Importance: Administration of pembrolizumab plus concurrent chemoradiation therapy (cCRT) may provide treatment benefit to patients with locally advanced, stage III non-small cell lung cancer (NSCLC).
Objective: To evaluate treatment outcomes and safety of pembrolizumab plus cCRT in stage III NSCLC.

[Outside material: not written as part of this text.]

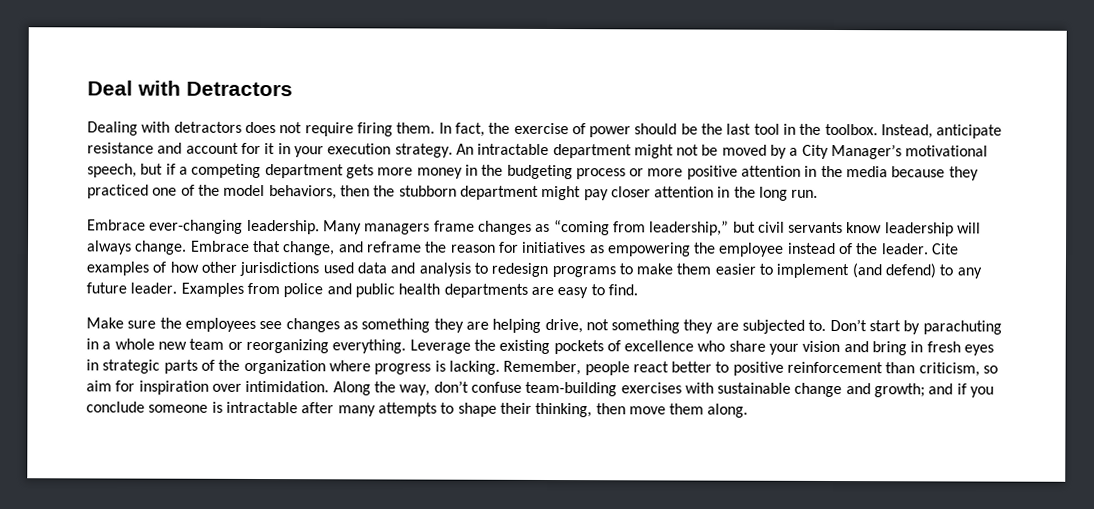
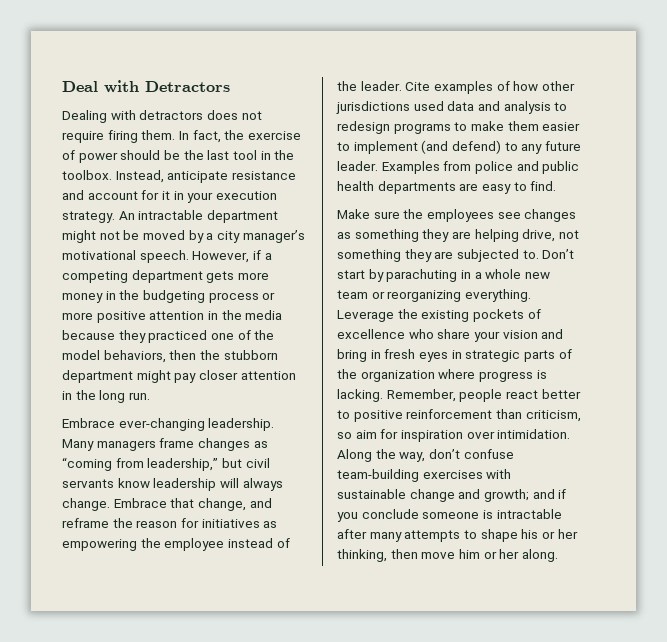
[801,143,989,160] [87,163,164,178] City Manager’s motivational speech, but -> [216,230,305,243] [62,250,250,263] city manager’s motivational speech. However,
[499,402,705,418] their thinking, then move them -> [521,529,578,539] [337,549,520,562] his or her thinking, then move him or her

Design, setting, and participants: The phase 2, nonrandomized, 2-cohort, open-label KEYNOTE-799 study enrolled patients between November 5, 2018, and July 31, 2020, from 52 academic facilities and community-based institutions across 10 countries. As of October 28, 2020, median (range) follow-up was 18.5 (13.6-23.8) months in cohort A and 13.7 (2.9-23.5) months in cohort B. Of 301 patients screened, 216 eligible patients with previously untreated, unresectable, and pathologically/radiologically confirmed stage IIIA/IIIB/IIIC NSCLC with measurable disease per Response Evaluation Criteria in Solid Tumors, version 1.1 (RECIST v1.1) were enrolled.

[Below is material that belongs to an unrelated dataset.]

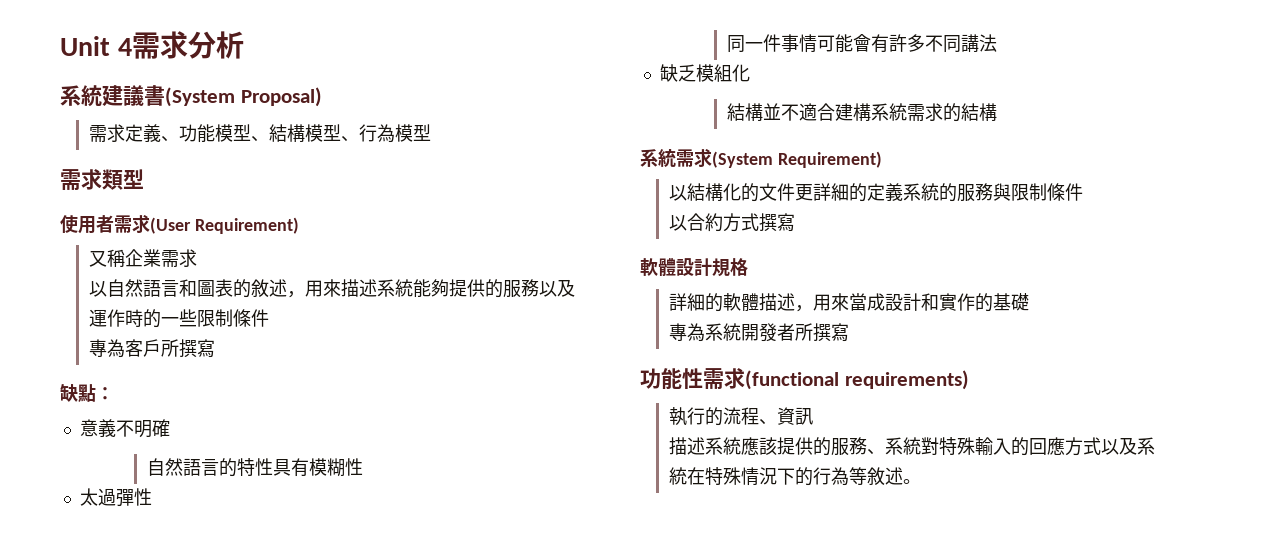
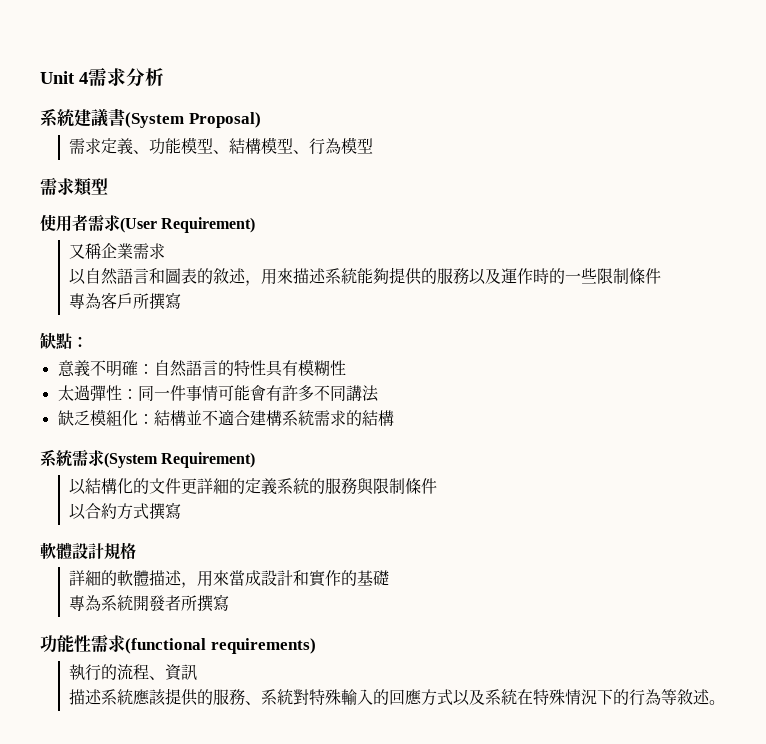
(170, 428) // -> [137,364,154,374] ：
(152, 497) // -> [121,389,138,399] ：
(750, 73) // -> [137,414,154,424] ：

Interventions: Patients in cohort A (squamous/nonsquamous) received 1 cycle (3 weeks) of carboplatin (area under the curve [AUC] 6 mg/mL/min), paclitaxel (200 mg/m2), and pembrolizumab (200 mg), followed by carboplatin (AUC 2 mg/mL/min) and paclitaxel (45 mg/m2) once weekly for 6 weeks and 2 cycles of pembrolizumab plus standard thoracic radiotherapy. Patients in cohort B (nonsquamous) received 3 cycles of cisplatin (75 mg/m2), pemetrexed (500 mg/m2), and pembrolizumab (200 mg) every 3 weeks and thoracic radiotherapy in cycles 2 and 3. Patients received 14 additional cycles of pembrolizumab.
Main outcomes and measures: Coprimary end points were objective response rate per RECIST v1.1 by blinded independent central review and incidence of grade 3 to 5 pneumonitis.
Results: A total of 112 patients received treatment in cohort A (76 men [67.9%]; median [range] age, 66.0 [46-90] years; 66 patients [58.9%] with programmed cell death ligand 1 [PD-L1] tumor proportion score ≥1%) and 102 patients received treatment in cohort B (62 men [60.8%]; median [range] age, 64.0 [35-81] years; 40 patients [39.2%] with PD-L1 tumor proportion score ≥1%). Objective response rate was 70.5% (79 of 112; 95% CI, 61.2%-78.8%) in cohort A and 70.6% (72 of 102; 95% CI, 60.7%-79.2%) in cohort B. Median duration of response was not reached, but 79.7% and 75.6%, respectively, had response duration of 12 months or longer. Grade 3 or higher pneumonitis occurred in 9 of 112 patients (8.0%) in cohort A and 7 of 102 (6.9%) in cohort B. Grade 3 to 5 treatment-related adverse events occurred in 72 of 112 (64.3%) and 51 of 102 (50.0%) patients, respectively.
Conclusions and relevance: The findings of this phase 2, nonrandomized, 2-cohort study suggest promising antitumor activity of pembrolizumab plus cCRT and manageable safety in patients with previously untreated, locally advanced, stage III NSCLC.